All these features are relevant in attracting us to dogs, but they don't fully explain why we bond. The bond is formed over time—not just on looks, but on how we interact together. At its most general, the explanation may simply be that, as one of Woody Allen's characters says, we need the eggs. He describes his own crazy pair-bonding attempts with a joke about his brother, a fellow so off that he thinks he's a chicken. Sure, the family could send him to be fixed of this delusion, but they're too happy with the protein-rich spoils of his mental disease. In other words, the answer is a non-answer: it's simply in our nature to bond.* Dogs, who evolved among us, are the same way.
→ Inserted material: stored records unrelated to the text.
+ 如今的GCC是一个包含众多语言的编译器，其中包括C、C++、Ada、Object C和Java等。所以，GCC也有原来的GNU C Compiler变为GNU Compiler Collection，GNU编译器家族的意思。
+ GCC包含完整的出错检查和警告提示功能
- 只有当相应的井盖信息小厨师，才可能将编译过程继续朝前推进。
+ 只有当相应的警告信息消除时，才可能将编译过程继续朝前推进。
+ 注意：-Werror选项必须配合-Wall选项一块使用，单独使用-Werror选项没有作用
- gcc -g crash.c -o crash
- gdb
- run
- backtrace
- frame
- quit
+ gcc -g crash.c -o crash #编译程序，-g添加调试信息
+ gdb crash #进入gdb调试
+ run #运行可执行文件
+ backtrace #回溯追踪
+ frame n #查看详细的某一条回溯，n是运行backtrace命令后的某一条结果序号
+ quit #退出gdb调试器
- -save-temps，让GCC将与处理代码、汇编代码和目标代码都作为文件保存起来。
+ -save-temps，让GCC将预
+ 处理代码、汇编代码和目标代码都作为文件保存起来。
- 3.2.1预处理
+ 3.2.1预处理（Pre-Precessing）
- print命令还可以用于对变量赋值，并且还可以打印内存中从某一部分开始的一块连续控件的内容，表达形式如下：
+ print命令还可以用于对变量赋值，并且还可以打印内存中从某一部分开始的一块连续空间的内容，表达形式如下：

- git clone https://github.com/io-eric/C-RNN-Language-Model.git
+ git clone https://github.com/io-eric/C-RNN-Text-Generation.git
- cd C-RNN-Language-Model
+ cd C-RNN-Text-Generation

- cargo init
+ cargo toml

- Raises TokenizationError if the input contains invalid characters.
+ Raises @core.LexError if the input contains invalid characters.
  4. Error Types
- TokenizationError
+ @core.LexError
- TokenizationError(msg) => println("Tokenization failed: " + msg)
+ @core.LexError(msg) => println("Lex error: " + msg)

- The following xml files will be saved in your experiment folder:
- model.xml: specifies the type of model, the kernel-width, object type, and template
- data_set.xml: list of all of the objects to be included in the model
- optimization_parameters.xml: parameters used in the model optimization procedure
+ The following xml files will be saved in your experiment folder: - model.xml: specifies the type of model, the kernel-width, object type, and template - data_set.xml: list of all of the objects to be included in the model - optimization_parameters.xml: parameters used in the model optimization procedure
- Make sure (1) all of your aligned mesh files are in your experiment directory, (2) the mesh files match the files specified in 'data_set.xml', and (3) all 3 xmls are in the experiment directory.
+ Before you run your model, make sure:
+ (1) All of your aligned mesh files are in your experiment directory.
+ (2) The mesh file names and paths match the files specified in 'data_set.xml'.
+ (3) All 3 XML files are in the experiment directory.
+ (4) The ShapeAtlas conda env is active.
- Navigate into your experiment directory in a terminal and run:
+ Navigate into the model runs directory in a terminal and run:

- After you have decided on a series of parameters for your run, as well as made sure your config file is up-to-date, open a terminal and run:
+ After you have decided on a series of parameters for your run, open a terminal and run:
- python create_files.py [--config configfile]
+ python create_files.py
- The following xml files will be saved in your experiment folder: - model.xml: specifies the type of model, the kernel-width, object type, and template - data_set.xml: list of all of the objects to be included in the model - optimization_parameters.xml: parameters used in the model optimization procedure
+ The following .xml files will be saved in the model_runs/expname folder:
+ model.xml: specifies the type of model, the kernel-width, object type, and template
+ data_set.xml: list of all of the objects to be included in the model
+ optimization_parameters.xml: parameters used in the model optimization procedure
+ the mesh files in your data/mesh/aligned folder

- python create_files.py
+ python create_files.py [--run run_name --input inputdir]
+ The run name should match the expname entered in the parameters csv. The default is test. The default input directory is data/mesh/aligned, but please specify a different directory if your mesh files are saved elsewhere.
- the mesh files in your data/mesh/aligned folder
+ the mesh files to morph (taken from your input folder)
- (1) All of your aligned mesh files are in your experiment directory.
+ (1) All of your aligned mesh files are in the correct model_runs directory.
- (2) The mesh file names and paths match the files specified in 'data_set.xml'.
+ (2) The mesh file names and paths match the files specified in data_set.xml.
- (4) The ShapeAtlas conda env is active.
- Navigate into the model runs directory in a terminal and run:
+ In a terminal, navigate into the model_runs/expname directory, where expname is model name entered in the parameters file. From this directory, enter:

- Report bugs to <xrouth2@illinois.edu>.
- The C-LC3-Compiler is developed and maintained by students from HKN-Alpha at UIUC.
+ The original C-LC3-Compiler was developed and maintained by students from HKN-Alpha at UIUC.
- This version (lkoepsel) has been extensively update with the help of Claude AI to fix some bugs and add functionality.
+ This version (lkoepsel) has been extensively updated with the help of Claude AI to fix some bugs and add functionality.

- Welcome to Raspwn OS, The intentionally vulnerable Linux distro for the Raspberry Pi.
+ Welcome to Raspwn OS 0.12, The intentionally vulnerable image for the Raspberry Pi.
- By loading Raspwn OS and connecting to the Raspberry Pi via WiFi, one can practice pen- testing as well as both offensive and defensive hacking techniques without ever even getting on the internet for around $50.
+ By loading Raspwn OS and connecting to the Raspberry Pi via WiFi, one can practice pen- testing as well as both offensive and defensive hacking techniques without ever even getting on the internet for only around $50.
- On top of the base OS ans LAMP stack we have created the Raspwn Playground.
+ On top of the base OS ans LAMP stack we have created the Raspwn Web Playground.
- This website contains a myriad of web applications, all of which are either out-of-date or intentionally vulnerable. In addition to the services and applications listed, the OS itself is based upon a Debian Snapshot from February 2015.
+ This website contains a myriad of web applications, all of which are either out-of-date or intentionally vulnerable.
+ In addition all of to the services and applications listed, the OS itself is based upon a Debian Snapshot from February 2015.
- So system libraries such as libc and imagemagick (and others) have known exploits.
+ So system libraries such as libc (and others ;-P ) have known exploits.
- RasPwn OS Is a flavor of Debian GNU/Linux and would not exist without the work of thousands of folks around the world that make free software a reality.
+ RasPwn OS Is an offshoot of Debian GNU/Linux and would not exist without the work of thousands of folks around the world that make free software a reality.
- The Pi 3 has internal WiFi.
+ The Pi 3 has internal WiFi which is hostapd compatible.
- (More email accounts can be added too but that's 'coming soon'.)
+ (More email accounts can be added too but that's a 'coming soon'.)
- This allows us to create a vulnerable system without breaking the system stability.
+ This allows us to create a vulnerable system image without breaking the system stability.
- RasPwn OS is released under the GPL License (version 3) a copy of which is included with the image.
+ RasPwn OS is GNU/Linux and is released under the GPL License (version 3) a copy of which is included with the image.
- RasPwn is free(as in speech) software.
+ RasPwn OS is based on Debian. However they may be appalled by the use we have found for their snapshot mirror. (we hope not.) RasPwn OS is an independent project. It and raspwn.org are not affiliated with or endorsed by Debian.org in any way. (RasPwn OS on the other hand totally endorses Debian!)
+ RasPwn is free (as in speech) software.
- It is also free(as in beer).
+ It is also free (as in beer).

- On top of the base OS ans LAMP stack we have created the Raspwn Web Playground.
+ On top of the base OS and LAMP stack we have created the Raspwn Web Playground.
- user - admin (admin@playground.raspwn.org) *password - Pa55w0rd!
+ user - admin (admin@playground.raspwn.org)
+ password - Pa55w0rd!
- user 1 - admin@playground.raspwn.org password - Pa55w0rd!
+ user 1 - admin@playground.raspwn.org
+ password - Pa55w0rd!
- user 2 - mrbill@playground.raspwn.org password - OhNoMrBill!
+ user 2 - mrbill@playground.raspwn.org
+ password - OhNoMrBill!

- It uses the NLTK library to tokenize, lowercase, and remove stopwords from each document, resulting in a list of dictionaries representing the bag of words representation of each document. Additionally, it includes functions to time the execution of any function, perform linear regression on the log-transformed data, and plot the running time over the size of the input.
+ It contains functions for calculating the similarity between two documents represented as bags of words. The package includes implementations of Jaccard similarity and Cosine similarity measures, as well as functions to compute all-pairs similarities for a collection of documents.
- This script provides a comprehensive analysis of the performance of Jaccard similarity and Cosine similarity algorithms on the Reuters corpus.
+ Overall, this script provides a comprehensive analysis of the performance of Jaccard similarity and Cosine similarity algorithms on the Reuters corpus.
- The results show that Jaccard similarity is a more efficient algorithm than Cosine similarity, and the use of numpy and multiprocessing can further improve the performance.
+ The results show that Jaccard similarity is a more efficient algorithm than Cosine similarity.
At a more scientific level, the question of how bonding came to be in the nature of dogs and humans is answerable in two ways: with explanations that in ethology are called "proximate" and "ultimate." An ultimate explanation is an evolutionary one: why a behavior like bonding to others evolved to begin with. The best answer here is that both we and dogs (and dogs' forebears) are social animals, and we are social because it turned out to confer an advantage. For instance, one popular theory is that human sociality allowed for the distribution of roles that enabled them to hunt more effectively. Thus our ancestors' success at hunting made it possible for them to survive and thrive, while those poor Neanderthals who stuck it out on their own did not. For wolves, too, staying in social family groups allows for cooperative hunting of large game, for the convenience of a mating partner, and for assistance in rearing the pups.